After Klagenfurt it’s a quick jump over to the 2015 World Championships venue in Kreischberg for a little on-piste big air action from 9-11, for what may be the big air season-ender - depending on how things shake out with a planned U.S. stop at the end of January.
Before we head to the USA however, it’s the Laax Open where, as always, we’ll see both slopestyle and halfpipe action taking to the slopes of Europe’s greatest freestyle resort from 14-18 January.
As we just mentioned, the plan following Laax is to head back to the U.S. for what could be a big week of halfpipe, slopestyle and big air action. As soon as we’ve got confirmation on this one you will be hearing all about it.
After that it’s a couple weeks of break time on the snowboard side of things before we get back to action for slopestyle competition and the 2024/25 halfpipe season finale at one of the longest-running venues on the Park & Pipe World Cup in Calgary, where competition is set to go down from the 19-22 February.
Then (hopefully) it will be on to the final competition of the World Cup season, with the Milano-Cortina 2026 Olympic test event slated to take to the slopes of Livingo’s Mottolino Fun Mountain from 12-14 March. This one is also TBC.
That’s not all though, because the season finale is set to be huge - the St Moritz-Engadin 2025 FIS Freestyle, Snowboard and Freeski World Championships in Switzerland, with 11 days of medal competition taking place from 19-29 March.
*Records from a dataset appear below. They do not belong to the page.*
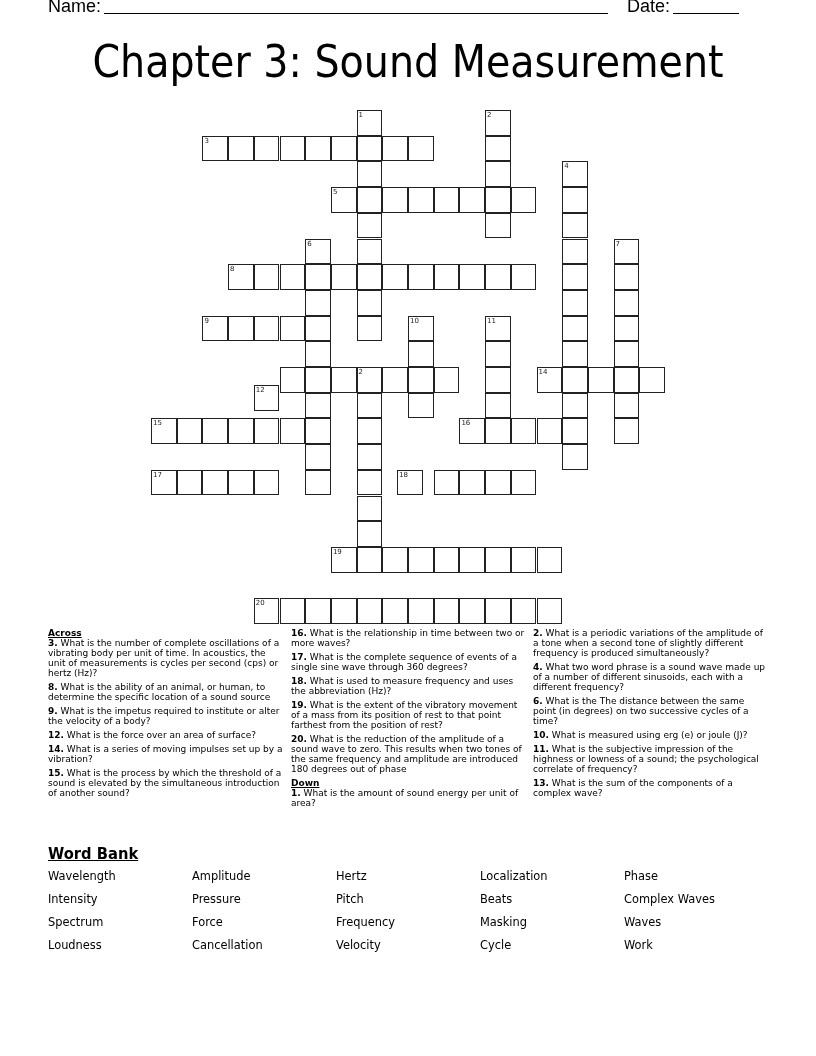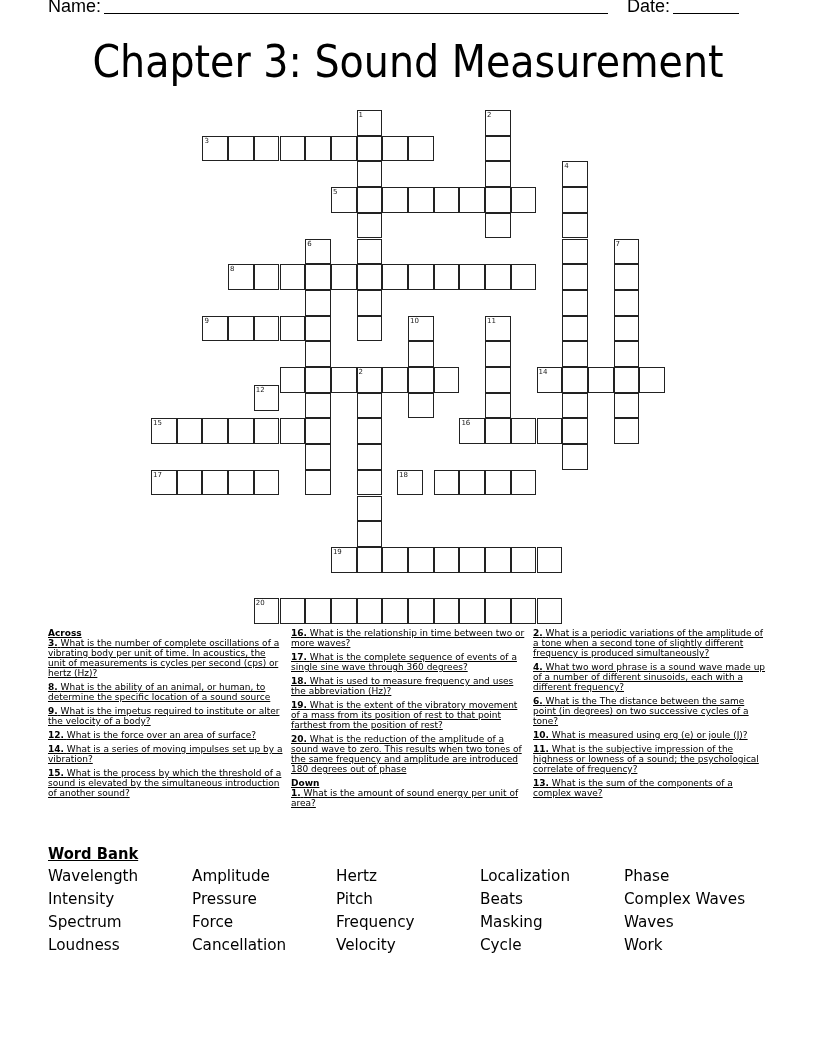"16. What is the relationship" .clue { text-decoration: underline -> none }
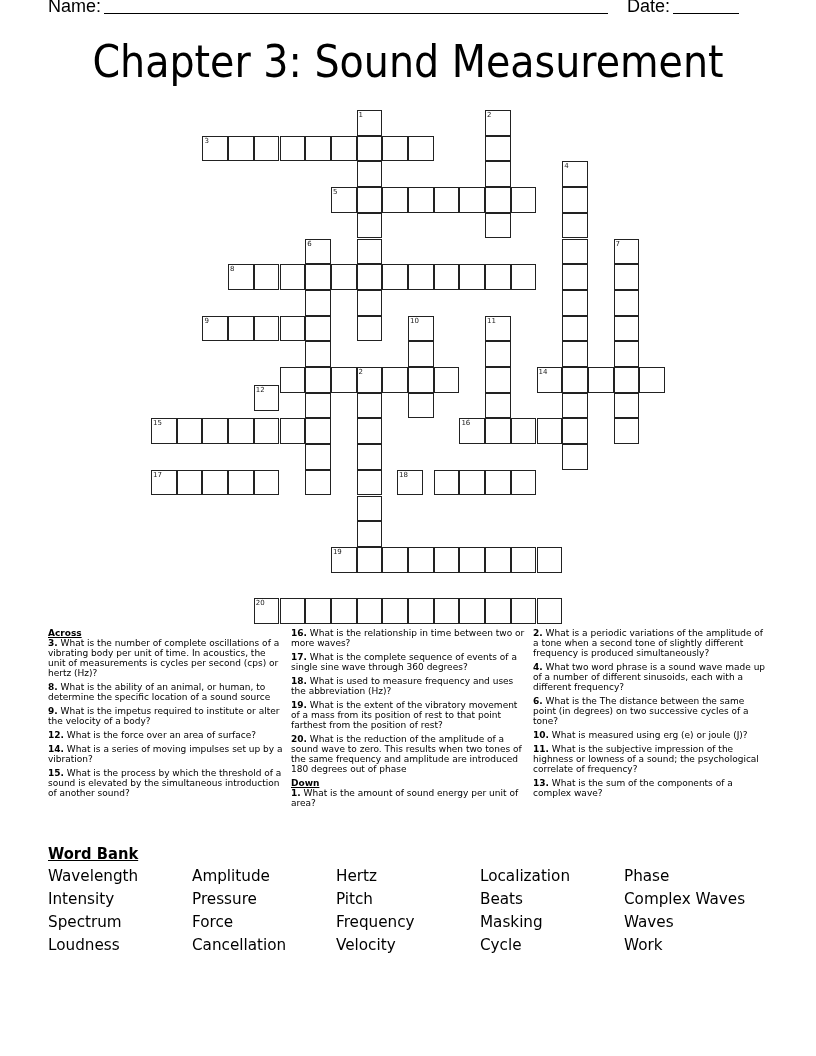"What is the The distance" span { text: tone -> time }
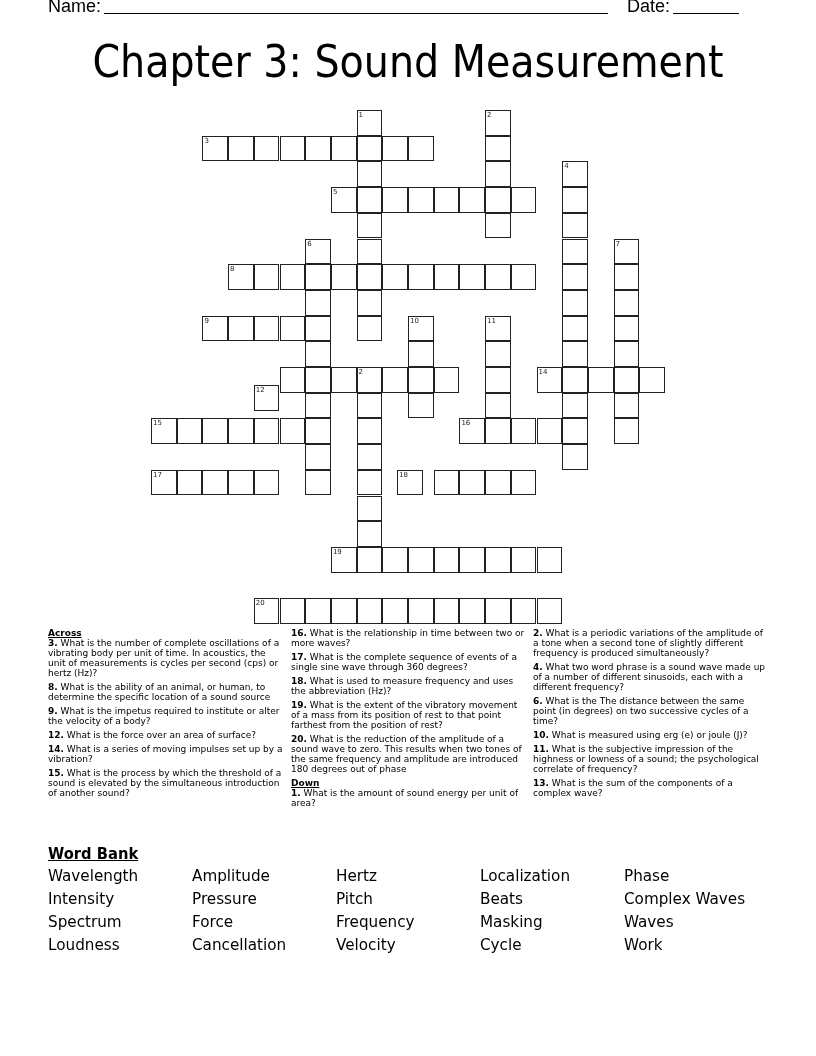"Wavelength" .wb-grid { font-size: 16px -> 12px }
FIS Freeski World Cup calendar 2024/25
By and large, the Freeski calendar matches up with the snowboard calendar, though with a few key differences we’ll get to below. There is set to be five halfpipe, five slopestyle and six big air World Cup competitions on the Freeski calendar in 2024/25.
While it will be snowboard slopestyle opening the season in Cardrona, for freeski it will be halfpipe action taking place there in New Zealand, with competition slated to go down from 6-7 September.
Freeski will take place alongside snowboard at the Big Air Chur, before we hit the first standalone freeski comp of the season at the Stubai World Cup from 22-23 November.
At all of the Beijing, Secret Garden, Copper Mountain, Klagenfurt and Kreischberg competitions, the freeski programme will correspond to the snowboard programme, before we hit Laax where only slopestyle competition will be on deck for the freeskiers.
At the to-be-confirmed U.S. stop, the freeski programme will again see the same slate as snowboard, before freeski alone jumps up to Calgary for halfpipe season finale from the 14-15 of February.
After Calgary it’s on to Tignes for another week of freeski-only action, where we’ll wrap up both the slopestyle and big air seasons in the French Alps.
Though this will be the first season in over a decade where we don’t finish the slopestyle World Cup season in Silvaplana, we will nonetheless wrap up the overall FIS Freeski season there, as the St. Moritz-Engagin 2025 World Championships will serve as the season finale.